[Haskell] Lexically scoped type variables: new proposal

Thu Oct 26 20:54:12 EDT 2006

Hi, everyone. Long time no see. I have a specific proposal for scoped type
variables, which is totally different from plans A and B, and which I'd like
people to pick to pieces for me. (Especially you, Simon.)

Type variable scoping in System F is simple: the type bindings are explicit
and follow the same rules as the value bindings. Type variable scoping in
Haskell is complicated only because the actual binding sites of the
underlying System F type variables aren't visible. In particular, GHC's type
signatures are never located at type variable binding sites; at best they're
nearby. I'm convinced that the only way that type variable scoping will ever
make sense is if scoped type variable bindings are written at their actual
System F binding sites. That's what this proposal is about.

We introduce "anonymous type aliases", with the syntax

     decl  ->  ... | 'type' tycon

or perhaps more conveniently

     decl  ->  ... | 'type' tycon1 ... tyconN

These are like ordinary type aliases, except that instead of referring to a
type specified by the programmer, they refer to a type to be inferred by the
compiler. They can appear in local bindings; for example,

     let { type N ; x :: [N] ; x = "hello" } in ...

results in N being an alias for (i.e. bound to) Char in the body of the let,
just as x is bound to "hello".

And that's all. Well, that's not all, but I think the system above, as an
extension of Haskell 98, has the power of traditional scoped type variables.
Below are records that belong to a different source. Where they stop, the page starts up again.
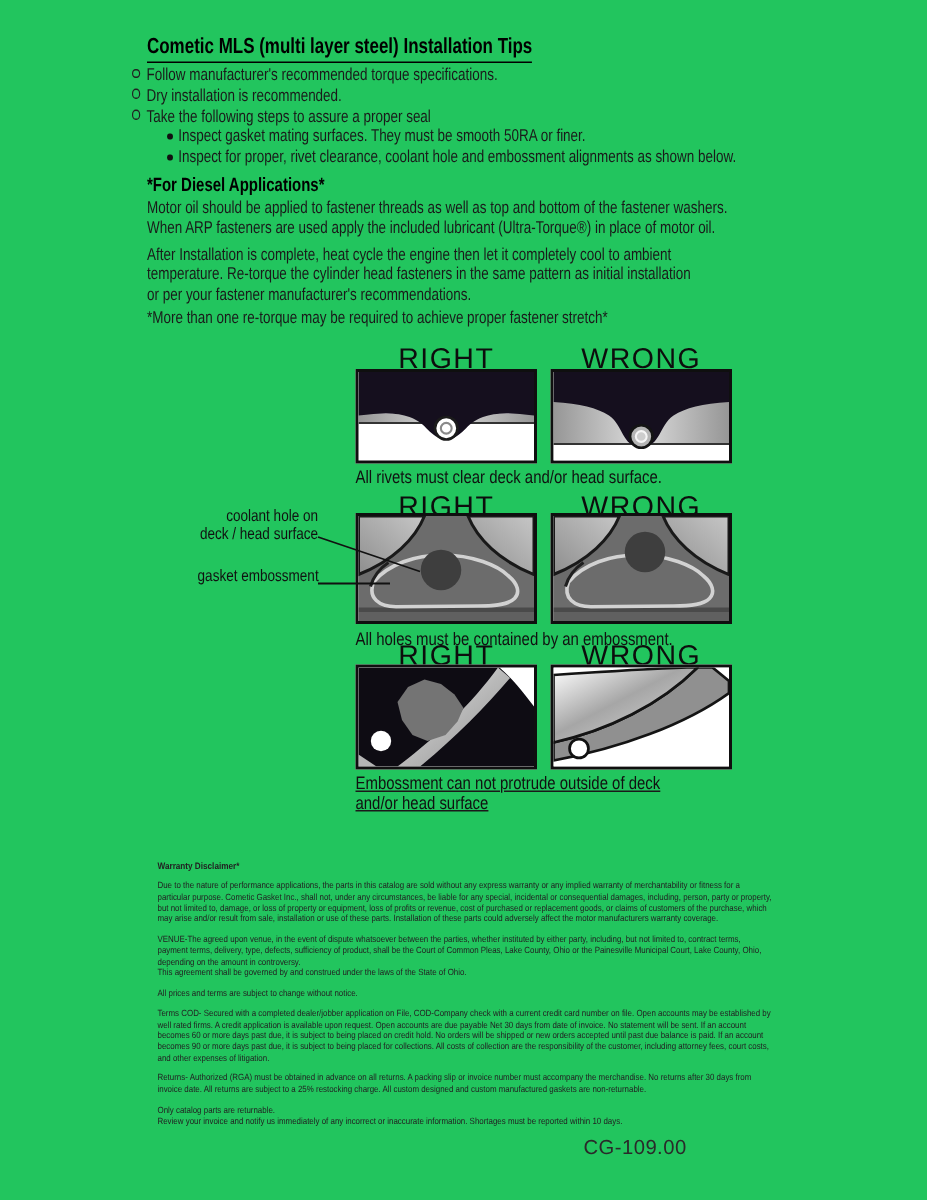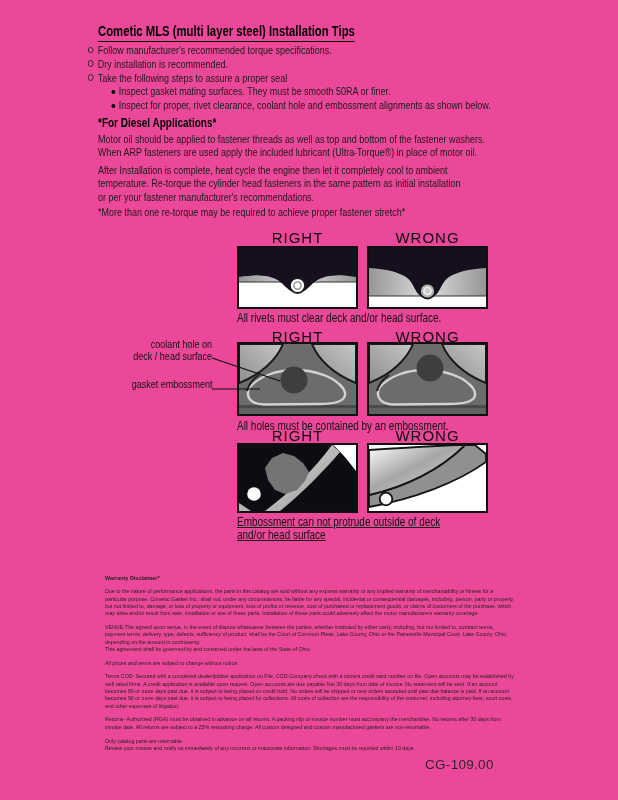"Cometic MLS (multi layer steel)" #page { background: #ec4899 -> #22c55e }
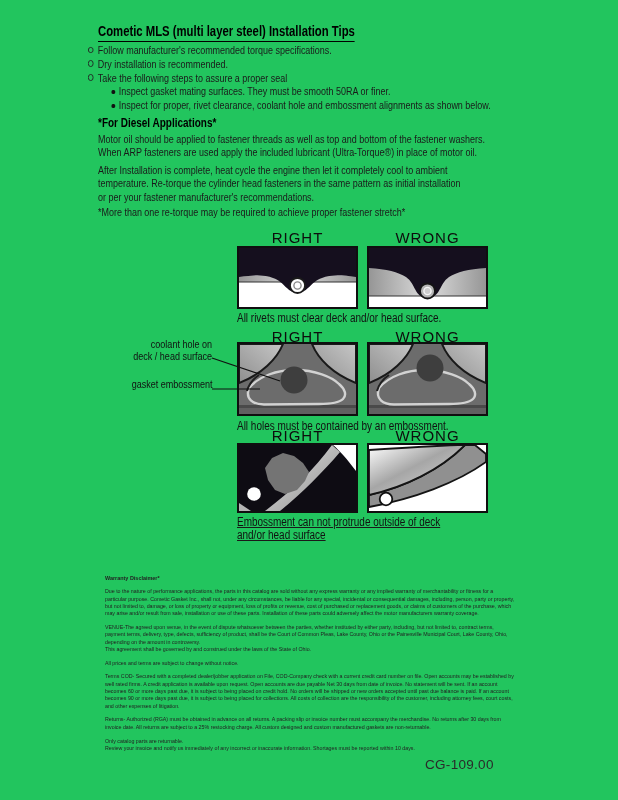"RIGHT" .dlabel { font-size: 15px -> 19px }
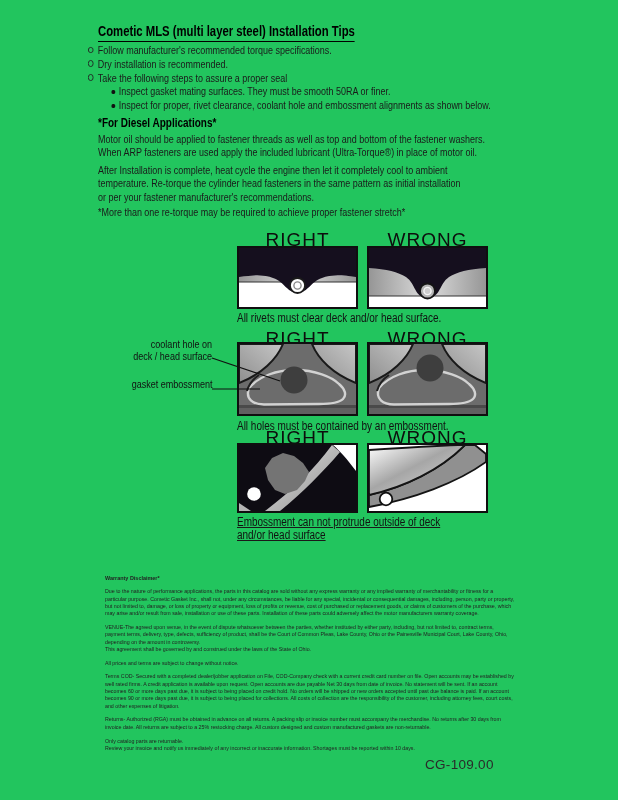"CG-109.00" .code { margin-left: 36px -> none }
Note that the problem of distinguishing between local type variables and
nonlocal (scoped) type variables goes away in this proposal. The rule is the
same as Haskell 98's: lowercase identifiers are local to a type expression,
and uppercase identifiers scope like value bindings. Explicit foralls at the
top level of a type are never necessary.

Also note that in this proposal, the binding site of the type variable is
decoupled from the specification of the type; the type signature that fixes
N (by forcing unification with a rigid type) can be located anywhere in N's
lexical scope.

But that's not all! (I wish it were.) The problem with putting the anonymous
type aliases in let/where decls is that System F type variables aren't bound
there. (They could be, but I don't think they ever are in GHC.) Where they
are bound is in lambda expressions, in function bindings (when the function
is called), and in pattern matching on existential dcons. The let/where
syntax does suffice for those cases, but it's awkward -- you end up having
to write something like

     f x' y = let type N
                  x :: [N]
                  x = x'
              in ...

It should be possible to bind type aliases everywhere that System F type
variables can be bound, for which I propose the following syntax:

     f (type N) (x::[N]) y = ...

and analogously

     \(type N) (x::[N]) y -> ...
     case e of D (type N) (x::[N]) y -> ...

The parentheses around (type N) are mandatory. This syntax is sensible
inasmuch as functions really do take type arguments and dcons really do have
type fields, and we're simply writing them explicitly in the place where
they've always been. This syntax also harmonizes fairly well with the
existing type alias syntax, which can kinda sorta be seen as a pattern
binding in this picture. The type variables thus introduced have the same
scope as pattern variables, except that they also scope over the pattern
type signatures in subsequent arguments or dcon fields.

And that's all, for old-style scoped type variables. I realize that
capitalized type variables might take some getting used to, but I really
feel like this approach, or something like it, is much easier to understand
and a significantly better candidate for standardization than what we've got
now. It's always clear which variables are scoped and which aren't, and the
scoping rules are exactly what you'd naively expect them to be. There are no
difficult choices to make in the design (except for syntax; beware of
Wadler's Law).

Things that worry me:

   * Do constraint (dictionary) parameters threaten this proposal? They
     aren't explicit either, and so can't be given type signatures for
     the purpose of fixing a scoped tyvar. Fortunately in this proposal
     you needn't identify the meaning of a tyvar at its binding spot,
     and my intuition is that, if the scoped tyvar is useful at all,
     there will always be somewhere in its scope where its meaning can
     be disambiguated by a type signature. But I'm not sure.

   * Something else that's slipped my mind, but I want to post this
     before going to bed.

   * What about the GHC 6.6 changes? See below.

I don't know how to make this proposal compatible with GHC 6.6 because I
don't understand yet how type inference works with GADTs and
impredicativity. My best guess is that the correct change is to require that
an anonymous type variable only alias a rigid System F type variable
[introduced in the same scope], where I'm not sure whether the part in
brackets is necessary. This change has the same disadvantages in my proposal
as in the existing GHC implementation: you can no longer write things like
"type N ; f (x::N) (y::N) = ..." to enforce monomorphic type equality, or
"type N ; x :: [N]" to get partial type signatures. I have an idea for how
we might get the best of both worlds: anonymous types bound in let/while
declarations could be flexible (subject to unification), while anonymous
types bound in argument or field lists could refer to rigid type variables
actually bound there. I'm not sure how much sense this idea makes because,
as I said, I don't grok the reason for the GHC 6.6 changes yet.

If people are confused by any aspect of the proposal, give me GHC 6.4 or 6.6
examples and I will either translate them into my proposed syntax, or fail
to do so and thereby learn something interesting.

And that's really all. Comments solicited.

-- Ben